Passaram-se 150 anos desde que as leis promulgadas nos Estados Unidos permitiam que os senhores abusassem de mulheres e meninas escravas. E praticamente todas as sociedades muçulmanas modernas proibiram a escravidão no século passado. Então, por que o Estado Islâmico recua no tempo, adotando e promovendo a escravidão de mulheres da etnia yazidi, permitindo que sejam violentadas com base numa interpretação da lei islâmica clássica?

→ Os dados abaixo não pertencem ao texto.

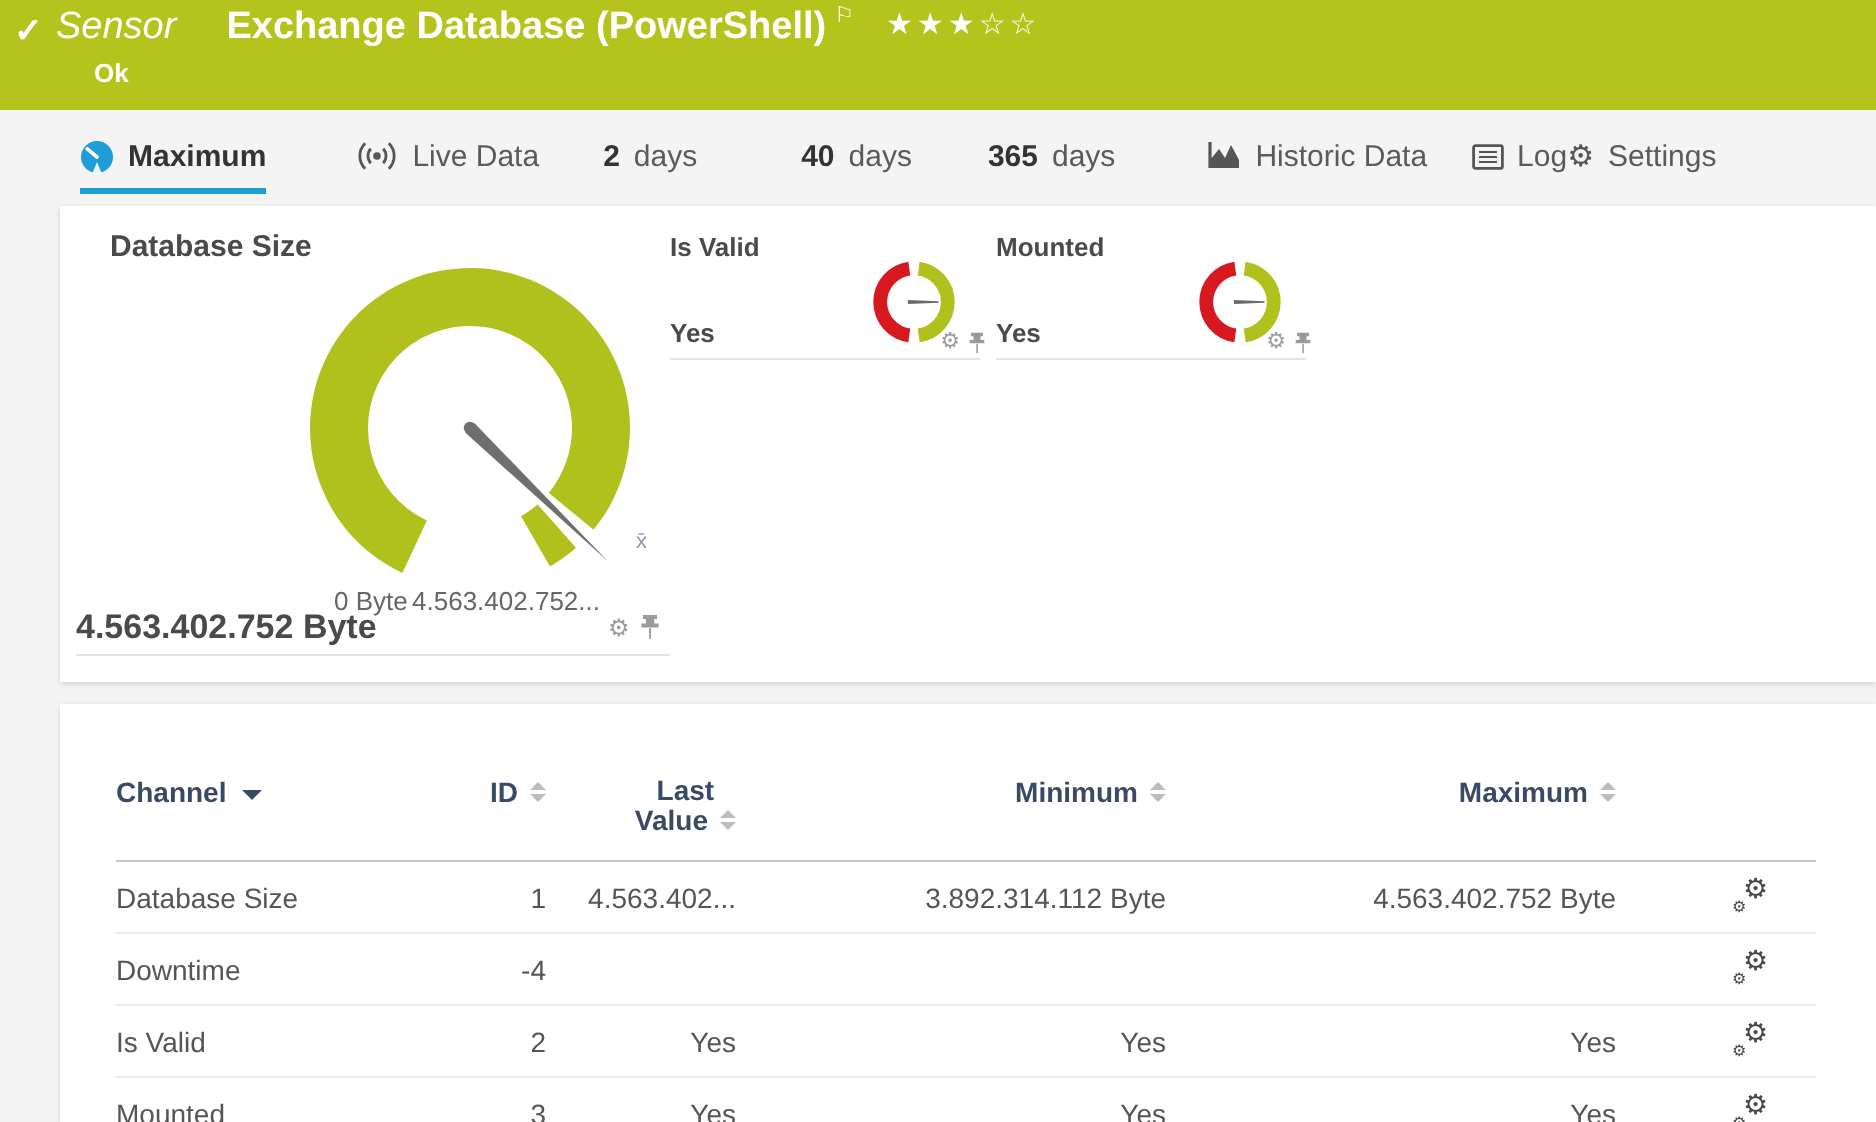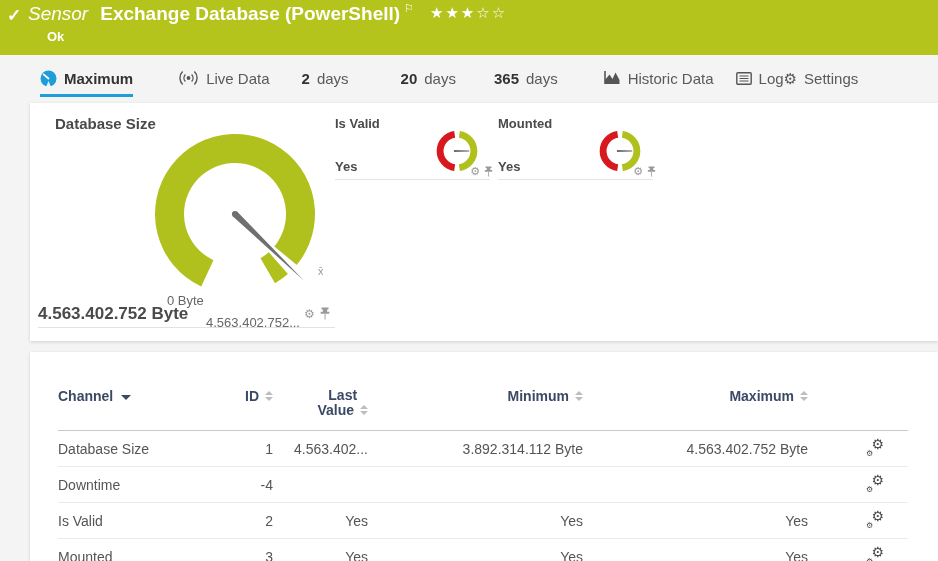--- a/index.html
+++ b/index.html
@@ -2,21 +2,21 @@
 <html><head>
 <meta charset="utf-8">
 <style>
   html,body{margin:0;padding:0;background:#f4f4f4;font-family:"Liberation Sans",sans-serif;}
   .stage{position:relative;width:938px;height:561px;overflow:hidden;background:#f4f4f4;}
 
   
   .topbar{position:absolute;top:0;left:0;width:100%;height:55px;background:#b4c41c;color:#fff;}
   .chk{position:absolute;left:7px;top:5px;font-size:17px;font-weight:bold;}
   .hline{position:absolute;left:28px;top:3px;display:flex;align-items:baseline;white-space:nowrap;}
-  .kind{font-style:italic;font-size:19px;margin-right:12px;}
+  .kind{font-style:italic;font-size:19px;margin-right:25px;}
   .title{font-size:19px;font-weight:bold;}
   .flagicon{font-size:11px;position:relative;top:-8px;margin-left:4px;}
   .stars{margin-left:16px;font-size:15px;letter-spacing:2px;position:relative;top:-2px;cursor:pointer;}
   .okbadge{position:absolute;left:47px;top:29px;font-size:13px;font-weight:bold;}
 
   
   .tabbar{position:absolute;top:55px;left:0;right:0;height:42px;display:flex;align-items:stretch;padding-left:40px;}
   .tab{display:flex;align-items:center;gap:7px;font-size:15px;color:#5a5a5a;cursor:pointer;box-sizing:border-box;padding-top:4px;}
   .tab b{color:#333;}
   .tab.active{border-bottom:3px solid #1f9dd9;color:#333;font-weight:bold;padding-top:7px;}
@@ -27,21 +27,21 @@
 
   
   .panel{position:absolute;left:30px;right:0;background:#fff;box-shadow:0 1px 3px rgba(0,0,0,.15);}
   .p1{top:103px;height:238px;}
   .p2{top:352px;height:209px;padding-left:40px;}
 
   
   .g-label{position:absolute;left:25px;top:12px;font-size:15px;font-weight:600;color:#4a4a4a;}
   .big-gauge{position:absolute;left:120px;top:23px;width:170px;height:175px;}
   .g-min{position:absolute;left:137px;top:190px;font-size:13px;color:#666;}
-  .g-max{position:absolute;left:150px;top:190px;width:120px;text-align:right;font-size:13px;color:#666;margin-top:22px;}
+  .g-max{position:absolute;left:150px;top:190px;width:120px;text-align:right;font-size:13px;color:#666;}
   .g-xbar{position:absolute;left:288px;top:162px;font-size:11px;color:#8d99a6;}
   .g-value{position:absolute;left:8px;top:201px;font-size:17px;font-weight:700;color:#4a4a4a;}
   .g-icons{position:absolute;left:274px;top:204px;display:flex;align-items:center;gap:5px;color:#9a9a9a;}
   .mini-gear{font-size:12px;line-height:1;cursor:pointer;}
   .g-rule{position:absolute;left:8px;top:224px;width:297px;height:1px;background:#e2e2e2;}
 
   
   .sg{position:absolute;top:10px;width:155px;height:66px;border-bottom:1px solid #e4e4e4;}
   .sg-label{position:absolute;left:0;top:3px;font-size:13px;font-weight:700;color:#4a4a4a;}
   .sg-value{position:absolute;left:0;bottom:5px;font-size:13px;font-weight:700;color:#4a4a4a;}
@@ -105,21 +105,21 @@
             <path d="M16.4 1.6 A9 9 0 0 1 16.4 14.4" fill="none" stroke="#555" stroke-width="1.4"></path>
           </svg>
       </span>
       <span>Live Data</span>
     </div>
     <div class="tab m3">
       <b>2</b>
       <span>days</span>
     </div>
     <div class="tab m4">
-      <b>20</b>
+      <b>40</b>
       <span>days</span>
     </div>
     <div class="tab m5">
       <b>365</b>
       <span>days</span>
     </div>
     <div class="tab m6">
       <span class="ticon">
         <svg width="18" height="15" viewBox="0 0 18 15">
             <path d="M2 0 V13" stroke="#555" stroke-width="1.6"></path>

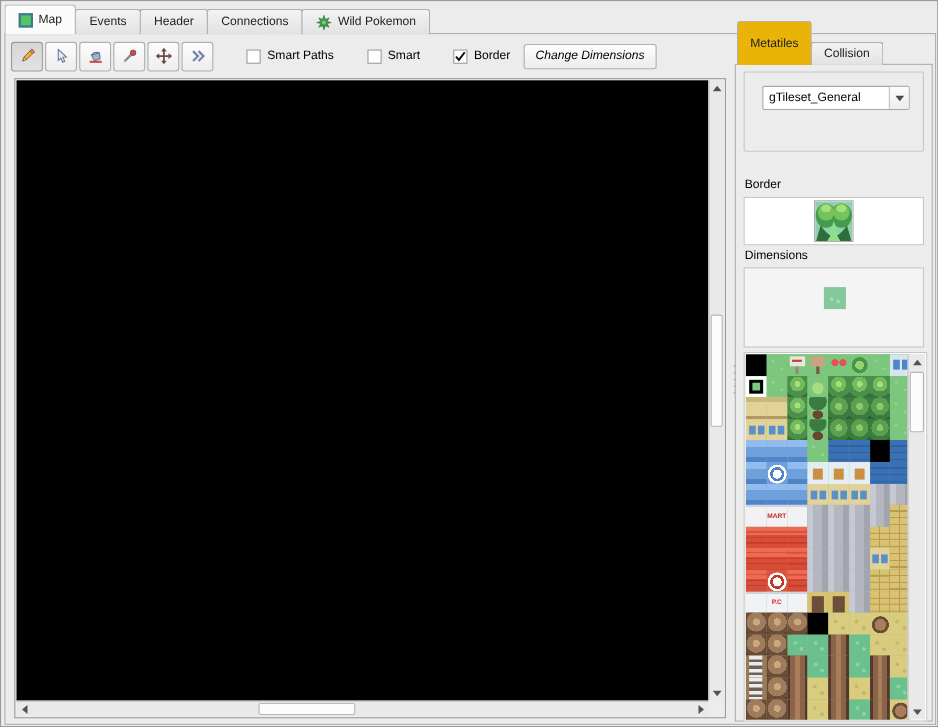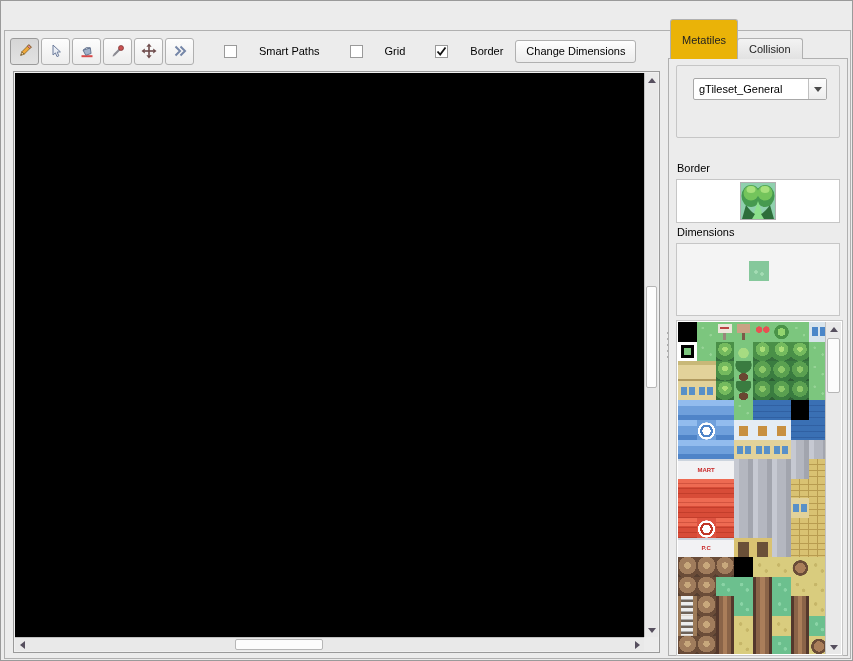--- a/index.html
+++ b/index.html
@@ -17,27 +17,27 @@
 
   
   .tab-pane{position:absolute;left:3px;top:29px;width:847px;height:629px;background:#ececec;border:1px solid #b0b0b0;}
 
   
   .left-pane{position:absolute;left:3px;top:2px;width:655px;height:623px;}
   .toolbar{position:absolute;left:2px;top:2px;right:2px;height:32px;display:flex;align-items:center;gap:2px;}
   .toolbtn{width:29px;height:27px;border:1px solid #b0b0b0;border-radius:3px;
            background:linear-gradient(180deg,#fdfdfd,#ededed);display:flex;align-items:center;justify-content:center;}
   .toolbtn.selected{background:linear-gradient(180deg,#d6d6d6,#e2e2e2);border-color:#9a9a9a;}
-  .cb-group{display:flex;align-items:center;gap:22px;margin-left:28px;}
+  .cb-group{display:flex;align-items:center;gap:6px;margin-left:28px;}
   .cb-group:first-of-type{margin-left:30px;}
   .checkbox{width:13px;height:13px;background:#fff;border:1px solid #9a9a9a;display:flex;align-items:center;justify-content:center;}
   .cb-label{font-size:11px;color:#000;}
   .push-btn{margin-left:10px;height:23px;padding:0 10px;font-size:11px;color:#000;
             background:linear-gradient(180deg,#fefefe,#ececec);border:1px solid #b0b0b0;border-radius:3px;
-            display:flex;align-items:center;}
+            display:flex;align-items:center;font-style:italic;}
 
   .map-frame{position:absolute;left:5px;top:38px;right:3px;bottom:3px;border:1px solid #9a9a9a;background:#f0f0f0;}
   .map-canvas{position:absolute;left:1px;top:1px;right:15px;bottom:15px;background:#000;}
   
   .vscroll{position:absolute;top:1px;right:1px;bottom:15px;width:14px;background:#e9e9e9;border-left:1px solid #c2c2c2;}
   .hscroll{position:absolute;left:1px;bottom:1px;right:15px;height:14px;background:#e9e9e9;border-top:1px solid #c2c2c2;}
   .sb-btn{position:absolute;width:14px;height:14px;display:flex;align-items:center;justify-content:center;}
   .tri-up{width:0;height:0;border-left:4px solid transparent;border-right:4px solid transparent;border-bottom:5px solid #564f5e;}
   .tri-down{width:0;height:0;border-left:4px solid transparent;border-right:4px solid transparent;border-top:5px solid #564f5e;}
   .tri-left{width:0;height:0;border-top:4px solid transparent;border-bottom:4px solid transparent;border-right:5px solid #564f5e;}
@@ -125,20 +125,42 @@
   .t-tg{background-image:radial-gradient(circle at 40% 40%,#8ad4a6 0 1.5px,transparent 2px),
                          radial-gradient(circle at 70% 68%,#8ad4a6 0 1.5px,transparent 2px);}
   .t-tk{background-image:linear-gradient(90deg,#54382c 0 14%,#8a6448 14% 38%,#aa7e5a 38% 62%,#8a6448 62% 86%,#54382c 86%);}
   .t-rm{background-image:radial-gradient(circle at 52% 55%,#aa7e5a 0 36%,#6a4c38 36% 52%,transparent 55%);}
 </style>
 </head>
 <body>
 
 <div class="window">
 
+  <div class="tabbar">
+    <div class="tab selected">
+      <span class="map-icon"></span>
+      <span>Map</span>
+    </div>
+    <div class="tab">
+      <span>Events</span>
+    </div>
+    <div class="tab">
+      <span>Header</span>
+    </div>
+    <div class="tab">
+      <span>Connections</span>
+    </div>
+    <div class="tab">
+      <svg width="15" height="15" viewBox="0 0 16 16">
+        <path d="M8 1 L9.4 5 L13 3.5 L11 7 L15 8 L11 9 L13 12.5 L9.4 11 L8 15 L6.6 11 L3 12.5 L5 9 L1 8 L5 7 L3 3.5 L6.6 5 Z" fill="#3f9a46" stroke="#2c6e34" stroke-width="0.6"></path>
+        <circle cx="8" cy="8" r="2" fill="#7cc86c"></circle>
+      </svg>
+      <span>Wild Pokemon</span>
+    </div>
+  </div>
 
   <div class="tab-pane">
 
     <div class="left-pane">
 
       <div class="toolbar">
         <div class="toolbtn selected">
           <svg width="16" height="16" viewBox="0 0 16 16">
             <g transform="rotate(45 8 8)">
               <rect x="6.3" y="0.8" width="3.4" height="10" fill="#f0a838" stroke="#7a5a20" stroke-width="0.7"></rect>
@@ -185,21 +207,21 @@
               <path d="M8.5 3.5 L13 8 L8.5 12.5"></path>
           </svg>
         </div>
 
         <div class="cb-group">
           <span class="checkbox"></span>
           <span class="cb-label">Smart Paths</span>
         </div>
         <div class="cb-group">
           <span class="checkbox"></span>
-          <span class="cb-label">Grid</span>
+          <span class="cb-label">Smart</span>
         </div>
         <div class="cb-group">
           <span class="checkbox">
               <svg width="11" height="11" viewBox="0 0 11 11">
                 <path d="M1.5 5.5 L4.2 8.5 L9.5 1.5" fill="none" stroke="#111" stroke-width="1.8"></path>
               </svg>
             </span>
           <span class="cb-label">Border</span>
         </div>
         <div class="push-btn">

O objetivo do EI não está relacionado a dinheiro ou sexo, a finalidade é enviar uma mensagem de que vem criando uma utopia islâmica seguindo as práticas da era do profeta Maomé. Seu desejo é voltar à época dos primeiros muçulmanos e companheiros de Maomé. Quanto mais medieval a prática, mais a apreciam. Nosso horror desse novo medievalismo deveria servir como uma lição sobre a evolução de nossas crenças e o que significa ser moderno. Para começar, reconhecendo que não estamos anos-luz na frente do EI - precisamente um século e meio.
A escravidão nos Estados Unidos não está tão distante. Ainda nos defrontamos com suas sequelas na forma de uma persistente desigualdade racial e antigos símbolos da Confederação.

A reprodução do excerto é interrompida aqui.